Connections in Death (In Death #48)(22)



“We be out again in a flash.”

“Yeah, maybe, but considering I’d have probable cause to look for more?” She scanned the room, noted that more than a couple of people in the room knew that flash wouldn’t work for them. “Maybe not. Dinnie Duff.”

“Fuck all.” He shrugged it off, shoved the second woman to the floor. “Likely she’s working under at Wet Dreams. I ain’t seen her.”

“How about we look?”

“How about I see a warrant?”

Now Eve smiled. “I can get one in under five minutes. I doubt that’d give you time to move out all the illegals and weapons, and anybody underage in here. But we can play it out and see.”

“Fuck all and you with it.” No longer smiling, he got to his feet. “Bolt, you’ve been banging that bitch most recently. Where’s she at?”

“Work, she said. She needs the scratch.”

The one called Bolt took his time pulling on pants, scratching his naked belly. The look in his eyes, Eve thought, was fierce despite the lazy movements.

Pissed, Eve thought. This one’s pissed he got caught with his pants down and no weapon in his hand.

He was white with a tough, compact boxer’s build, spiky red hair, his gang tat over his heart. Two lightning bolt tats jagged down his arms.

“When did you last see her?”

“I don’t keep a leash on that bitch.” As if to prove it, Bolt reached over to squeeze the closest breast. Hard enough the owner of the breast yelped. “Said how she needed some scratch, had shit to do and couldn’t party tonight.”

“Which is her flop?”

“Man, she ain’t got her own. Why she needs the scratch, so? She’s been flopping with me for the banging. What the fuck, Slice, we don’t need to put up with this shit. We got rights and shit. You gotta stand up, man, tell this bitch to suck it.”

“I know what I got,” Slice snapped back. “I ain’t taking no shit from cops in our place.”

Eve took out her badge, held it up, and aimed a cold stare at Slice. “You said you know me, then you know I’m a murder cop. Do you think I’m here to roust your ho for off-license sex work, for illegals?”

“Don’t know why the fuck you’re here.”

“I’m here because Dinnie Duff is a person of interest in a murder investigation. You keep up this bullshit, you’ll be one, too. Where is she?”

He laughed, and as if on signal, a few of the others joined in.

“You gotta be smoking something good if you’re looking at that bitch for some murder. She squeaks if she sees a bloody thumb. She ain’t killed nobody.”

“Lyle Pickering would disagree if he could, but he’s dead.”

Slice’s face went stony, and the lingering laughter cut off. “You saying Pick’s dead? You saying he’s dead and Dinnie did him?”
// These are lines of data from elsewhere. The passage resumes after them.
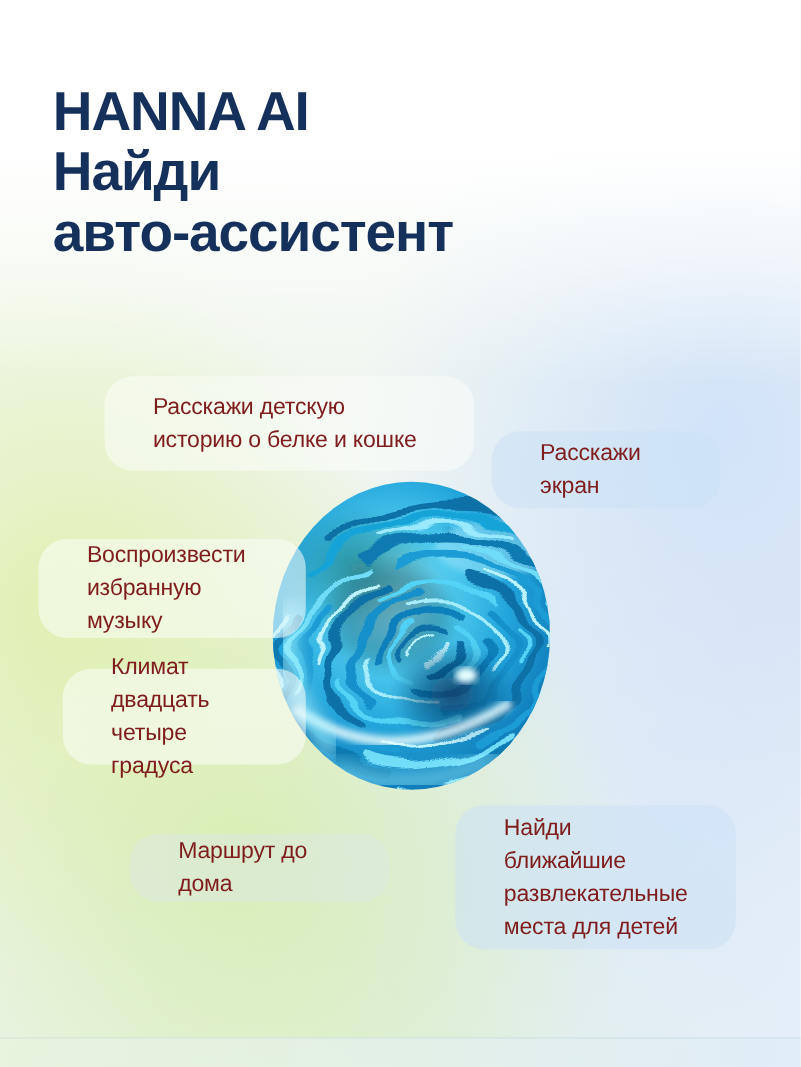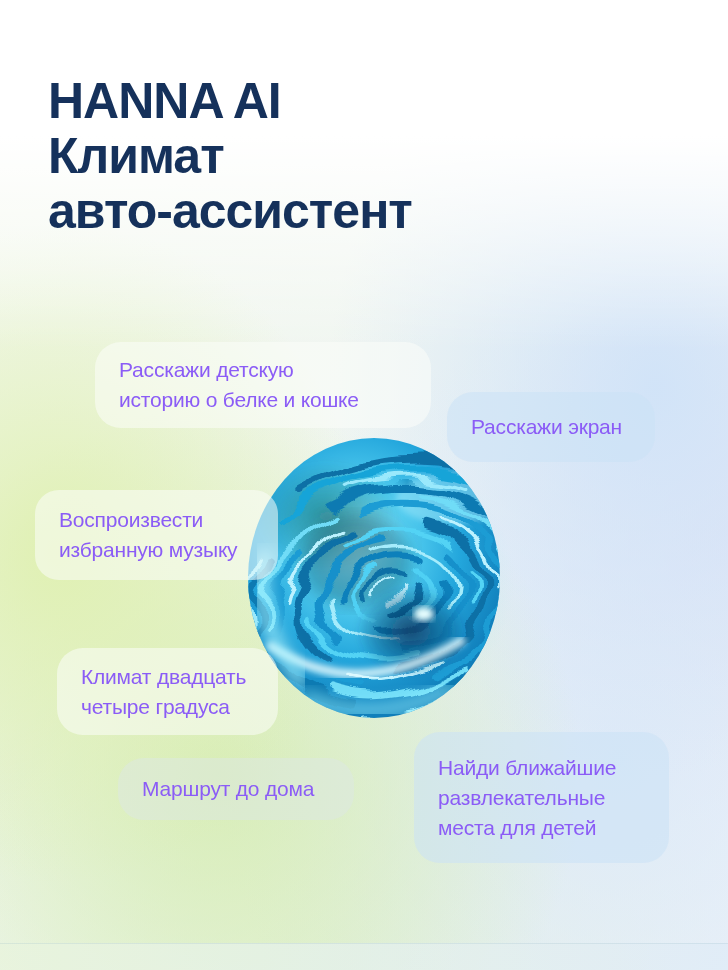--- a/index.html
+++ b/index.html
@@ -28,45 +28,45 @@
     position:absolute;left:48px;top:74px;
     color:#15315b;font-weight:bold;font-size:50px;line-height:55px;letter-spacing:-1px;
   }
   .orb-glow{
     position:absolute;left:194px;top:396px;width:372px;height:372px;
     background:radial-gradient(closest-side, rgba(118,233,252,0.35), rgba(118,233,252,0) 72%);
   }
   .orb{position:absolute;left:246px;top:436px;}
   .bubble{
     position:absolute;display:flex;align-items:center;box-sizing:border-box;
-    border-radius:26px;padding:0 24px;
-    color:#8b5cf6;font-size:21px;line-height:30px;font-weight:500;
+    border-radius:26px;padding:0 44px;
+    color:#7f1d1d;font-size:21px;line-height:30px;font-weight:500;
     white-space:pre-line;letter-spacing:-0.2px;
   }
   .tint-light{background:rgba(252,254,249,0.55);}
   .tint-blue{background:rgba(203,225,245,0.55);}
   .tint-grey{background:rgba(221,232,226,0.52);}
   .b-story  {left:95px; top:342px; width:336px; height:86px;}
   .b-screen {left:447px;top:392px; width:208px; height:70px;}
-  .b-music  {left:35px; top:490px; width:243px; height:90px;border-radius:24px;}
+  .b-music  {left:35px; top:490px; width:243px; height:90px;}
   .b-remind {left:479px;top:545px; width:222px; height:135px;}
-  .b-climate{left:57px; top:648px; width:221px; height:87px;}
+  .b-climate{left:57px; top:608px; width:221px; height:87px;}
   .b-route  {left:118px;top:758px; width:236px; height:62px;}
   .b-places {left:414px;top:732px; width:255px; height:131px;}
 </style>
 </head>
 <body>
 
 <div class="canvas">
   <div class="bg"></div>
   <div class="bottom-strip"></div>
 
   <div class="title">
     <div>HANNA AI</div>
-    <div>Климат</div>
+    <div>Найди</div>
     <div>авто-ассистент</div>
   </div>
 
   <div class="orb-glow"></div>
 
   <svg class="orb" width="262" height="286" viewBox="0 0 262 286" xmlns="http://www.w3.org/2000/svg">
     <defs>
       <radialGradient id="orbBase" cx="42%" cy="38%" r="80%">
         <stop offset="0%" stop-color="#aeeffb"></stop>
         <stop offset="25%" stop-color="#52cdf0"></stop>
“I’m saying he’s dead, and I need to talk to her. Where is she?”

“How’s he dead?”

“Where is Dinnie Duff?”

“We said she ain’t here. And ain’t no way she’d do something to end Pick. Bangers stick, and that boy was a Banger.” He booted one of the women on the floor. “Loose, you know where she’s at? You say it straight.”
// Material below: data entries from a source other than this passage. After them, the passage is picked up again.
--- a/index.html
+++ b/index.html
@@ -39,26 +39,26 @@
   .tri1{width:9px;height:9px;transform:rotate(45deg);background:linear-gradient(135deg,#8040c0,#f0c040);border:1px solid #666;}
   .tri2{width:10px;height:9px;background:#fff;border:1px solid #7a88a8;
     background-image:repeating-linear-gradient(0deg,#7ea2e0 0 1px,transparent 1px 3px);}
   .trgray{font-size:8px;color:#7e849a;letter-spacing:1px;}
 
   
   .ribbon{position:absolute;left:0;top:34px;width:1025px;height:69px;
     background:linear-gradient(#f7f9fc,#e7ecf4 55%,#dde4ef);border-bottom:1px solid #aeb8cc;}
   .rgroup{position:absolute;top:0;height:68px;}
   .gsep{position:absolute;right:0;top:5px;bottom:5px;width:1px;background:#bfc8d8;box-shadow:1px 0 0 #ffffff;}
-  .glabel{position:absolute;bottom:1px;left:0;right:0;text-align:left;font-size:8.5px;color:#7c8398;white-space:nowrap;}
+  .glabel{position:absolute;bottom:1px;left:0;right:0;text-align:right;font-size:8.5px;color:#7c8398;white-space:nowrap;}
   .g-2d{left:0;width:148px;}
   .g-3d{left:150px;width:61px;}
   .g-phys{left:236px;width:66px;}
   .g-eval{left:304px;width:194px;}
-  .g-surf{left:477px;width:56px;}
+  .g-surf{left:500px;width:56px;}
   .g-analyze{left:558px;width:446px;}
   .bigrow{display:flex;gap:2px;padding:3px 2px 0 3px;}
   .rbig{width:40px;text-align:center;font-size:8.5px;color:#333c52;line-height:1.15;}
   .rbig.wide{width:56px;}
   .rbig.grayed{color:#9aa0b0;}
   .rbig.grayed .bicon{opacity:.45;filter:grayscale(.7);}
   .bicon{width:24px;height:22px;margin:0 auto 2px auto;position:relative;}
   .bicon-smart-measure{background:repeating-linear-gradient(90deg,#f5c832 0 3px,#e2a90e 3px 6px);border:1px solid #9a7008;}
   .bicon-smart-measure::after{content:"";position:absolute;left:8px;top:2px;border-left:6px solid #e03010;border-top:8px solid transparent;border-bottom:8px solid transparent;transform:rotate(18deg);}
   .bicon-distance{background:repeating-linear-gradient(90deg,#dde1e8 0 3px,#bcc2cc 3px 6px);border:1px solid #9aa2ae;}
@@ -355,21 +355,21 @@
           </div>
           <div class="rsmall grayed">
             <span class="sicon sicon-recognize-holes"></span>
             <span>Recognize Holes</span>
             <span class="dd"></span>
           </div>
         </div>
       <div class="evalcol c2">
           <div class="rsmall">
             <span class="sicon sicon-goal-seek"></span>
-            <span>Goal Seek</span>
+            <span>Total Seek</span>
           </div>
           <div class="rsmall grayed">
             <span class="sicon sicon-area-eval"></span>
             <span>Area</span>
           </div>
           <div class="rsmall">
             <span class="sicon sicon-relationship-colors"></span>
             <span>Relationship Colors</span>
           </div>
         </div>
“Must be working, Slice. She said, like Bolt said, she had shit to do, needed scratch. She ain’t paid up her share for flop in a while. You said . . .”

“Go ahead.”

“You said she had to pay up or find someplace else ’cause spreading it for Bolt wasn’t enough for her share. She said she had shit to do. That’s all.”

“That’s right, I did.” He nodded slowly, looked back at Eve. “Bitches gotta pay same as anybody and fucking only pays so far. Pick’s dead, you oughta look at the Dragons. We don’t kill our own.”

“He’d disavowed you.”

“Disavowed’s shit.” Slice’s eyes fired out hate—a violent, frustrated hate. “He wants to live his life like a sack, that’s on him. But once you take the oath, you’re one of us. Even that ho Dinnie knows how it is.”

She considered pushing, but she’d planted the seeds, formed her impressions.

“I will find her. If anything happens to her in the meantime, I’ll be coming for you.”

“Come all you want, bitch. I’ve taken on harder asses than you.”

At that Roarke let out a quick laugh. “Keep thinking that,” he advised, then turned with Eve toward the steps.

Outside, Zutter puffed out his cheeks. “He’ll send some boys to find her. If you want to get to her first, we need to go under. We’re going to need more cops.”

“How well do you know Slice?”

“I watched him fight his way up to top dog,” Norton said. “The gang’s what he’s got.”

“Would he put a hit on her for what I told him?”

Zutter rubbed his chin as he and Norton studied each other. They both shook their head.

“He’d want to talk to her, squeeze what she knows out of her.”

“If he ordered the hit on Lyle, he already knows,” Eve pointed out. “And if he did, she followed his orders. Would he take her out now?”